Lors de sa sortie médiatique, le mardi dernier, le président de la République Ibrahim Boubacar Kéïta, a annoncé la tenue des concertations nationales du 23 au 28 avril sur la révision constitutionnelle, en lieu et place du dialogue national inclusif réclamé par la majeure partie de la classe politique. IBK ne s’est pas, dans son discours, prononcé sur l’exigence des leaders religieux lui demandant de se séparer de son Premier ministre Soumeylou Boubèye Maïga.
On l’aura compris : la priorité du président de la République du Mali est de réviser la constitution. Et pour cela, il est même prêt à se priver de son avion pendant cinq jours (chose rarissime), le temps de la tenue de concertations nationales, qui doit se tenir du 23 au 28 de ce mois, sur la révision constitutionnelle.

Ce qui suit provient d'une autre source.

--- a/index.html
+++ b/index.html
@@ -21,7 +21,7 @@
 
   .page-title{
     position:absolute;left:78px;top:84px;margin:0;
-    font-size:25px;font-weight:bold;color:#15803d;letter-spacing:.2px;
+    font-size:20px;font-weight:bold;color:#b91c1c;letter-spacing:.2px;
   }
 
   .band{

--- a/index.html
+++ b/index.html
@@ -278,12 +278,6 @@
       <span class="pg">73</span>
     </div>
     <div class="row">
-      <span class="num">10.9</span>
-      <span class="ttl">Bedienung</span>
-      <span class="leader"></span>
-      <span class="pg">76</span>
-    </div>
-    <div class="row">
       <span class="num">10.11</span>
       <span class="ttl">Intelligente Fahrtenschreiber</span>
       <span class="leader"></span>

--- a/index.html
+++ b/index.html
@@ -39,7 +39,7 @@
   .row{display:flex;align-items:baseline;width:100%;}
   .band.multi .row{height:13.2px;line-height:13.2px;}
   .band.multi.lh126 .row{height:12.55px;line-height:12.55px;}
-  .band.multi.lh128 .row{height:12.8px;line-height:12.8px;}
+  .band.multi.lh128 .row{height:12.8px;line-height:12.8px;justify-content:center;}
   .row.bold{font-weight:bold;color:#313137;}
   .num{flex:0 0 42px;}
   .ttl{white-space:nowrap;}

Le président aura fort à faire pour faire adhérer la classe politique à une concertation nationale précipitée et exclusive sur la révision constitutionnelle. Surtout que l’exigence d’une frange importante de la classe politique malienne (Cnas Faso Hèrè de l’ancien Premier ministre Soumana Sako, Fare An Ka Wuli de l’ancien Premier ministre Modibo Sidibé, le Front pour la Sauvegarde de la Démocratie (FSD), la Coalition des Forces Patriotiques (COFOP)…) reste la tenue d’un dialogue national inclusif sur la grave crise multidimensionnelle que traverse le Mali.
Dans les conditions actuelles du pays, convoquer des concertations nationales rien que sur la révision constitutionnelle est symptomatique de la dérive grave du président de la République qui, pour imposer sa loi et ses vues, ne recule pas pour user de tous les moyens, y compris ceux que la logique refuse et que la sagesse interdit.
En effet, quand l’intérêt du pays, sa stabilité et sa sécurité exigent des solutions de compromis, il devient hasardeux de franchir certaines lignes rouges, celles qui peuvent provoquer un embrasement social et produire le contraire de ce qui est demandé. Est-il loisible aujourd’hui d’organiser des concertations nationales exclusivement sur la révision constitutionnelle dans un pays en proie à une insécurité chronique ?
Des concertations nationales, dans ces conditions, ne laissent aucune place à un dialogue serein, ni à la recherche d’un compromis qui tient compte de la situation difficile que connaît le pays.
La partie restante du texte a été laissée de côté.